Variety may be the slice of life. It is also, forgive the pun, the slice of tennis. As much as we accord importance to power and strength and foot-speed, the key to tennis is often gears. Players who can offer offense… and defense; players who can serve…. and return; players who can derive…and slice that can adjust the circumstance; players with a variety of options. It not only helps them respond to the styles and strengths (and weakness) of the opponent; it imbues the complete player with confidence knowing the battery of resources they have at their disposal.
That was thrown into sharp relief on Centre Court of Wimbledon today as top-seeded Ashleigh Barty of Australia won her first Wimbledon singles trophy, defeating Karolina Plíšková of the Czech Republic 6-3, 6-7 (4), 6-3. This will not go down as classic, but it was a match full of nuance.

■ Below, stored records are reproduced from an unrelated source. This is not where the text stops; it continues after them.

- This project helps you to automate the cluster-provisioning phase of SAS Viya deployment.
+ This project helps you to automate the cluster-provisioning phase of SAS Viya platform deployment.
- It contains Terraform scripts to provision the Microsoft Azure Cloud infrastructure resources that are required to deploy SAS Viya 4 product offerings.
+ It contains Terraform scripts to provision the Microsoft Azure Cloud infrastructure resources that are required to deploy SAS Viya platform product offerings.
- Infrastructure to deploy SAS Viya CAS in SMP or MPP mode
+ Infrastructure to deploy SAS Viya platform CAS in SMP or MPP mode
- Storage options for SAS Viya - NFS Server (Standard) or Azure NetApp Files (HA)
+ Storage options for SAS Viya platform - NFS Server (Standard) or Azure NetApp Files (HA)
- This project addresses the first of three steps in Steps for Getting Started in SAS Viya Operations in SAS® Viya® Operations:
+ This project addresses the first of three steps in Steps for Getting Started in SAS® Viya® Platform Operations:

And ultimately, the player with the great battery of options prevailed.
Initially it looked as though Barty would not walk away with the title, but rather sprint away with it. She won the first 14 points of the match in roughly the time it'll take you to read the sentence. Plíšková might be armed with the best serve in the women’s game, and came into the match having held serve in all but four games this event. But twenty minutes into the match, she had been broken three times by Barty, who effectively blocked returns back in the court and then went about her business of constructing points.

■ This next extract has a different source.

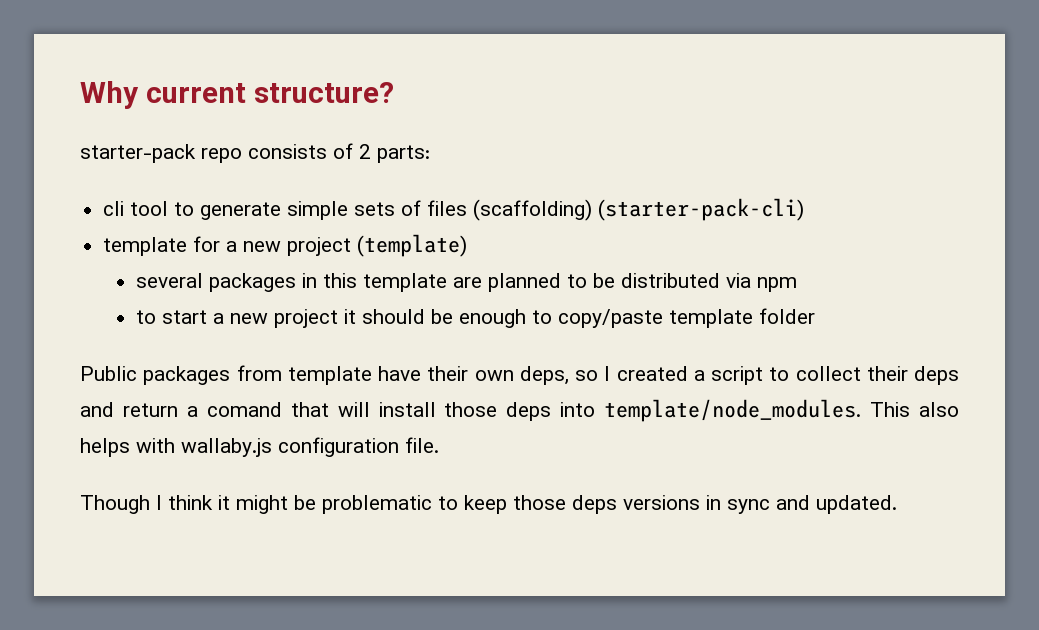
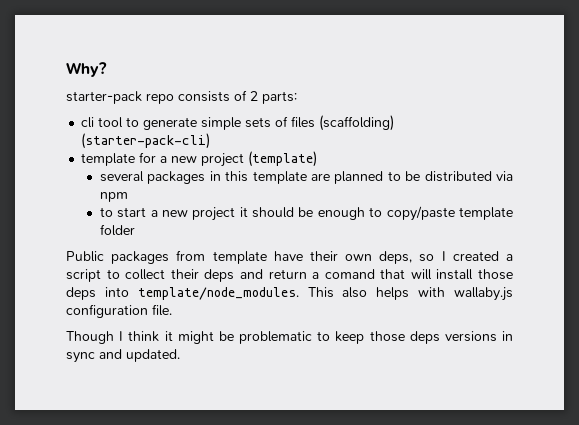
- Why current structure?
+ Why?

Plíšková, a former No. 11, is not a player often associated with persistence. But in this, the biggest match of her career, she fought back admirably. After upgrading her level to lose the first set “only” 6-3, she leveled the match in the second set, stealing a tiebreaker. But then it was Barty’s turn to show poise. In the decisive third set, she scored an early break of serve and ran out the match 6-3 to become the champion. The stat sheet was testament to her versatility. She had more aces than Plíšková, more breaks of serve, more winners, and won some of her most critical points at the net.
With this title, Barty becomes the first Australian woman since her idol, Evonne Goolagong Cawley, to win Wimbledon. She won the requisite second Major all but guaranteeing her entry into the International Tennis Hall of Fame. She solidified her No. 1 ranking she has held for 86 weeks. She wins her fourth title—on three surfaces; again, the versatility—in 2021.

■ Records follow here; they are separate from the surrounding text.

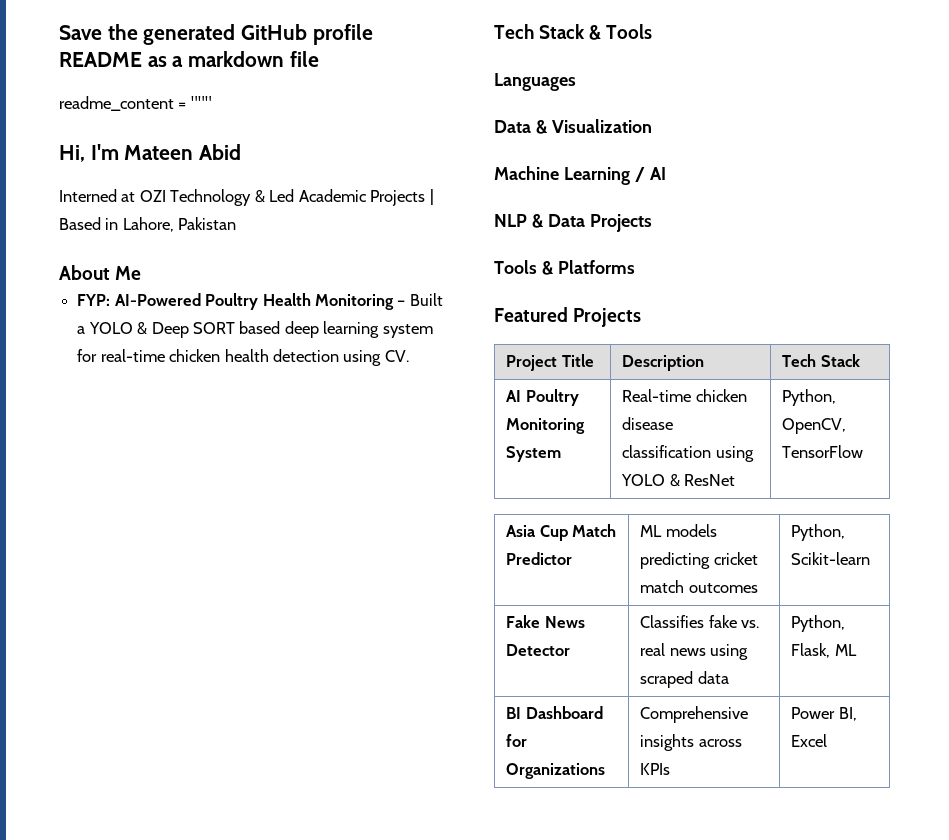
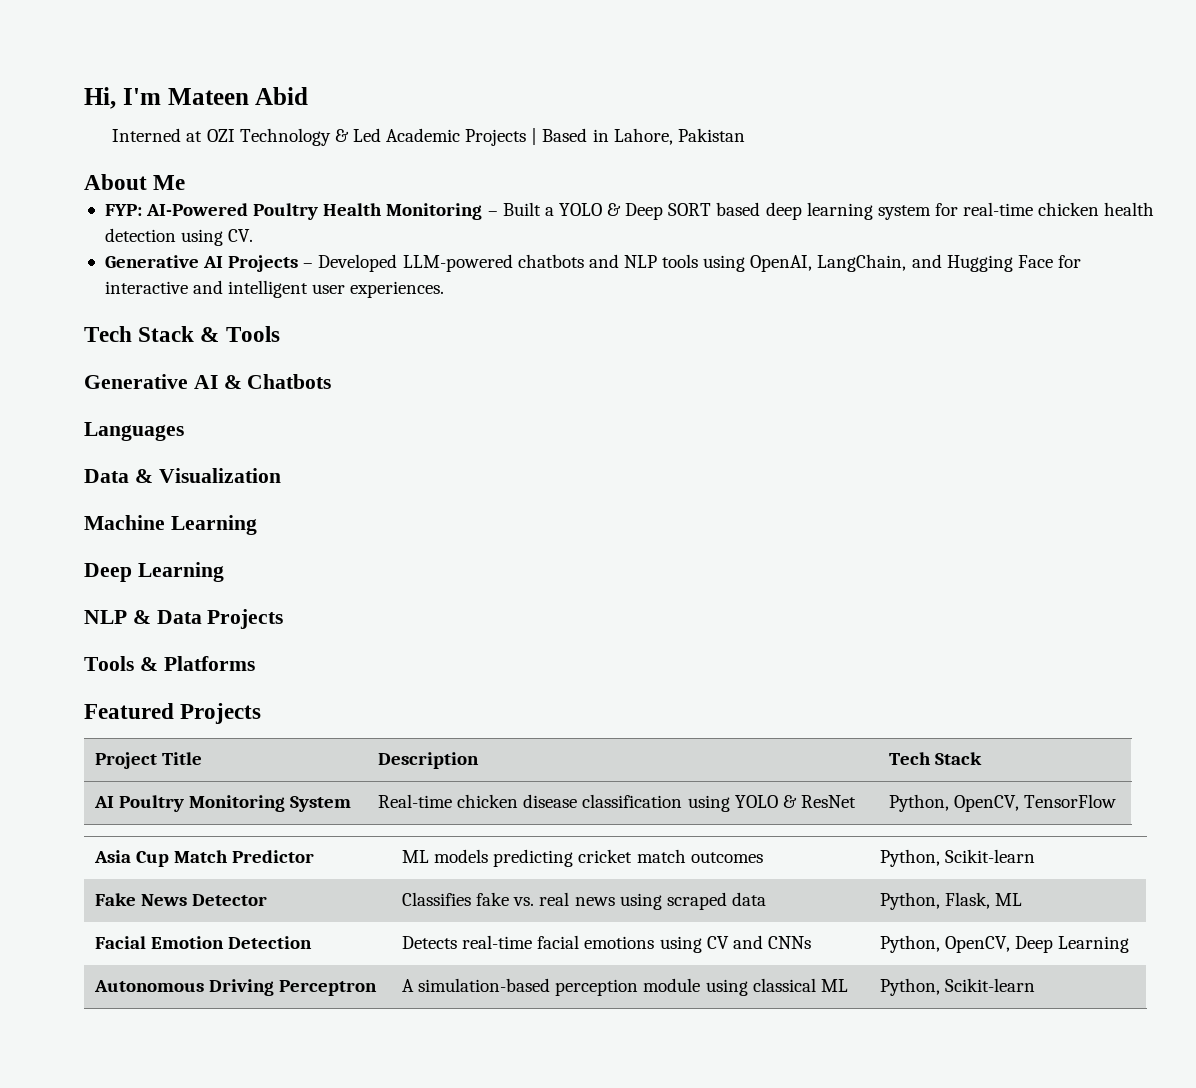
- Save the generated GitHub profile README as a markdown file
- readme_content = """
+ Generative AI Projects – Developed LLM-powered chatbots and NLP tools using OpenAI, LangChain, and Hugging Face for interactive and intelligent user experiences.
+ Generative AI & Chatbots
- Machine Learning / AI
+ Machine Learning
+ Deep Learning
- BI Dashboard for Organizations | Comprehensive insights across KPIs | Power BI, Excel
+ Facial Emotion Detection | Detects real-time facial emotions using CV and CNNs | Python, OpenCV, Deep Learning
+ Autonomous Driving Perceptron | A simulation-based perception module using classical ML | Python, Scikit-learn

A woman without a country given Australia strict pandemic travel rules, Barty will likely go to the Tokyo Olympics without returning home. It then will be interesting to see how she fares at the fourth Major, the 2021 U.S. Open. Naomi Osaka is the defending champ and has won two titles in New York since 2018. However, if Barty can win on clay and on grass, there's no reason she can't win a Major on hard courts. A third major—and second in this itinerant year—would only burnish her credentials as a generational player. And burnish the importance of variety and versatility in the modern game.